Extracted data entries:
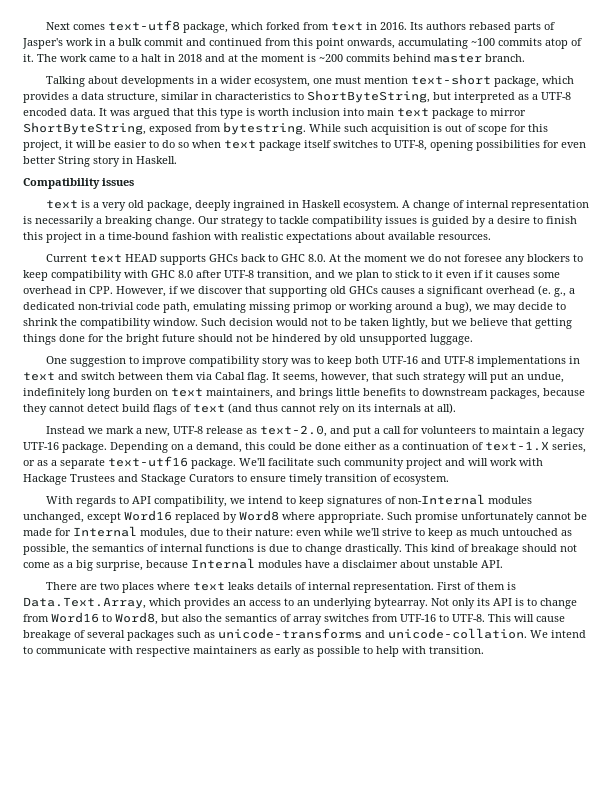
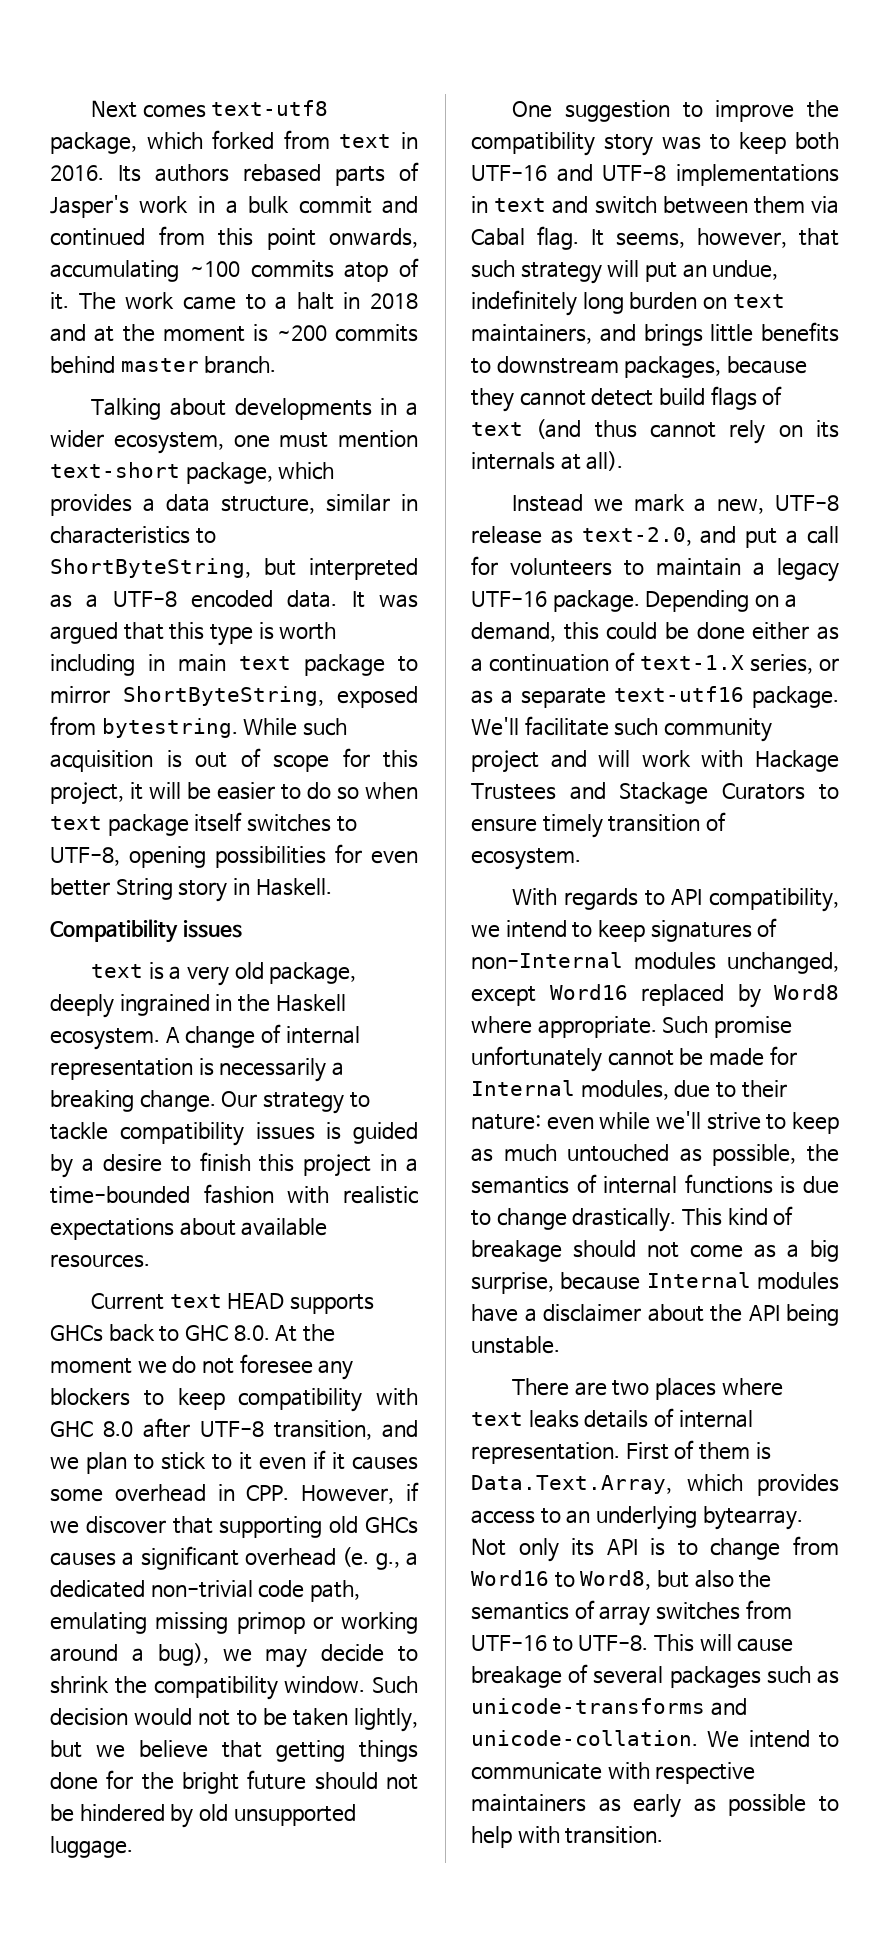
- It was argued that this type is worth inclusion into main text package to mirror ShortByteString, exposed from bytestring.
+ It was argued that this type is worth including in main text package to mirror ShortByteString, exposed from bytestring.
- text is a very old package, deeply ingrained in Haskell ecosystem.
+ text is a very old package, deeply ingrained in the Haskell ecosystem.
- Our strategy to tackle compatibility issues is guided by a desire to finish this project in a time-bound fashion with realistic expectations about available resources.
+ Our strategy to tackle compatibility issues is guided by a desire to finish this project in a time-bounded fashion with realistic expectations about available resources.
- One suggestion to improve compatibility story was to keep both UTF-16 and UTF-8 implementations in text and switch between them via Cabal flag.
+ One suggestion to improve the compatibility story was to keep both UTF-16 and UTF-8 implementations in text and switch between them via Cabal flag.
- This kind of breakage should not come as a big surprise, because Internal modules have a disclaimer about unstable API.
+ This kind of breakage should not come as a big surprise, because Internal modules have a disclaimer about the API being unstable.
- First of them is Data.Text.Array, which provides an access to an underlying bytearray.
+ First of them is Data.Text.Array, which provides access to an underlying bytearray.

• Work required: Give all the lines above again, character for character, without pictures.

• Answer section:
- It was argued that this type is worth inclusion into main text package to mirror ShortByteString, exposed from bytestring.
+ It was argued that this type is worth including in main text package to mirror ShortByteString, exposed from bytestring.
- text is a very old package, deeply ingrained in Haskell ecosystem.
+ text is a very old package, deeply ingrained in the Haskell ecosystem.
- Our strategy to tackle compatibility issues is guided by a desire to finish this project in a time-bound fashion with realistic expectations about available resources.
+ Our strategy to tackle compatibility issues is guided by a desire to finish this project in a time-bounded fashion with realistic expectations about available resources.
- One suggestion to improve compatibility story was to keep both UTF-16 and UTF-8 implementations in text and switch between them via Cabal flag.
+ One suggestion to improve the compatibility story was to keep both UTF-16 and UTF-8 implementations in text and switch between them via Cabal flag.
- This kind of breakage should not come as a big surprise, because Internal modules have a disclaimer about unstable API.
+ This kind of breakage should not come as a big surprise, because Internal modules have a disclaimer about the API being unstable.
- First of them is Data.Text.Array, which provides an access to an underlying bytearray.
+ First of them is Data.Text.Array, which provides access to an underlying bytearray.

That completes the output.